### Exercise
Repeat the lines below exactly as written, please, from the line with "AI Performance Targets" to the line with "- The email", both lines included, and no others.

### Data supplied
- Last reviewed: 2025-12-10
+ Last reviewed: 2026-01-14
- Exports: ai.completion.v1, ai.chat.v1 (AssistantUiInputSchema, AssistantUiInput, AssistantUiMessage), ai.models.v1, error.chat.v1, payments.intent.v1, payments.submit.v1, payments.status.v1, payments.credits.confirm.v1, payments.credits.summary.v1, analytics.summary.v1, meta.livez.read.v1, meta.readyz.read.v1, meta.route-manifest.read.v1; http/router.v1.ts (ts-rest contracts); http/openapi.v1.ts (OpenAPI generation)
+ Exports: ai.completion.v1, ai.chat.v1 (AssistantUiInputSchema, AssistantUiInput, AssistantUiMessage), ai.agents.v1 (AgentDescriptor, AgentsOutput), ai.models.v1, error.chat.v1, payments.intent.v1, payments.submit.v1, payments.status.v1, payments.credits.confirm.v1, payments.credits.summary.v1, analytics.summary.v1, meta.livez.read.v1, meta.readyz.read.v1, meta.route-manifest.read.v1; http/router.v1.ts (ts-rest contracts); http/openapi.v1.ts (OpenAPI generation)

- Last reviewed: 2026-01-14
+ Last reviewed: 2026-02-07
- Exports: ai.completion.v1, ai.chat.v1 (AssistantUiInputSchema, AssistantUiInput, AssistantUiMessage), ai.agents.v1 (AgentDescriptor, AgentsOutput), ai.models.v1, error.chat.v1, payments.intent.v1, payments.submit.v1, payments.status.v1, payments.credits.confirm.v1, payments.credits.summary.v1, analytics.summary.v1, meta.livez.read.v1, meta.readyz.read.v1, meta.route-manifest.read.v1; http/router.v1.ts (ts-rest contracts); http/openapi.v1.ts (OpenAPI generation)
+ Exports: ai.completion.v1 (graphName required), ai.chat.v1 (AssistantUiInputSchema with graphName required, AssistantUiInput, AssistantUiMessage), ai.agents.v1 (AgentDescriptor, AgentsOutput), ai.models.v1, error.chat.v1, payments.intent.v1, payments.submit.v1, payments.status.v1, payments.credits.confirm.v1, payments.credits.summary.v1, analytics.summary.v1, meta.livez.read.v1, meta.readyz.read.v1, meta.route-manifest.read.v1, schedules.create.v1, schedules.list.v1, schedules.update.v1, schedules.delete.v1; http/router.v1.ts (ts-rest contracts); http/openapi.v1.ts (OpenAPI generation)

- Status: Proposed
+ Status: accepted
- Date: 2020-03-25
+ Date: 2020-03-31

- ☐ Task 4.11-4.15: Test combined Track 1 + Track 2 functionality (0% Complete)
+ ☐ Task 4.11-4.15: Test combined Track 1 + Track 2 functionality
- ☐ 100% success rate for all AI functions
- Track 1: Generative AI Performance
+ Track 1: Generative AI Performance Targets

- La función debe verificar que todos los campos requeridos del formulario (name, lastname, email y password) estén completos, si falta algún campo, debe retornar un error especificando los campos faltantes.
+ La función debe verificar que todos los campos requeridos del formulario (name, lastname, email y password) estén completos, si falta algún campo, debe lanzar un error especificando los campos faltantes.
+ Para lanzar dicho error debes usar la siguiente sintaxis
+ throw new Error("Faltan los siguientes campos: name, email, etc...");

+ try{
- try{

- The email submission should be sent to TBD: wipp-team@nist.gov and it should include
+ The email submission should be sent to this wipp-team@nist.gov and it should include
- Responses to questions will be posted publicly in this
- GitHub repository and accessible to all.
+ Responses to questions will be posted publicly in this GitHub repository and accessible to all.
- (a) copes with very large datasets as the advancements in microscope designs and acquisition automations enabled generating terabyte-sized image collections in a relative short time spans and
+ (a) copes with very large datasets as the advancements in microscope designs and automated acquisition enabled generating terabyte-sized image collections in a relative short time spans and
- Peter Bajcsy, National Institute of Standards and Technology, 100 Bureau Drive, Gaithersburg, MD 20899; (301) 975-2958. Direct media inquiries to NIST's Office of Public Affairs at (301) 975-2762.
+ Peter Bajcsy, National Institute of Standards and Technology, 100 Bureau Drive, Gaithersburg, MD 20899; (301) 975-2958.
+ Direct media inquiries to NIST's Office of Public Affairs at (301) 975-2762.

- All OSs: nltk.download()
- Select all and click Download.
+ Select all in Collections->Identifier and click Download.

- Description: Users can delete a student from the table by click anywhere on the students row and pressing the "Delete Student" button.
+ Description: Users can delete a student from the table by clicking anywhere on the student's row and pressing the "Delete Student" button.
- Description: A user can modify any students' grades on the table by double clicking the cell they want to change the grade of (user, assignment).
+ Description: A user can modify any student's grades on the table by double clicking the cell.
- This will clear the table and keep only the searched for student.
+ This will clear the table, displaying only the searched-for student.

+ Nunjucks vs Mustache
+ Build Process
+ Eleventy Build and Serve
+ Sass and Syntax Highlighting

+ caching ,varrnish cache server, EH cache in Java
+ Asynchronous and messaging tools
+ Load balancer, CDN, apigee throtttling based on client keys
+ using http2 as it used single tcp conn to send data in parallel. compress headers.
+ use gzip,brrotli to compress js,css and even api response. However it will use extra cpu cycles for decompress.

### Answer for this exercise
+ Track 1: Generative AI Performance Targets

- La función debe verificar que todos los campos requeridos del formulario (name, lastname, email y password) estén completos, si falta algún campo, debe retornar un error especificando los campos faltantes.
+ La función debe verificar que todos los campos requeridos del formulario (name, lastname, email y password) estén completos, si falta algún campo, debe lanzar un error especificando los campos faltantes.
+ Para lanzar dicho error debes usar la siguiente sintaxis
+ throw new Error("Faltan los siguientes campos: name, email, etc...");

+ try{
- try{

- The email submission should be sent to TBD: wipp-team@nist.gov and it should include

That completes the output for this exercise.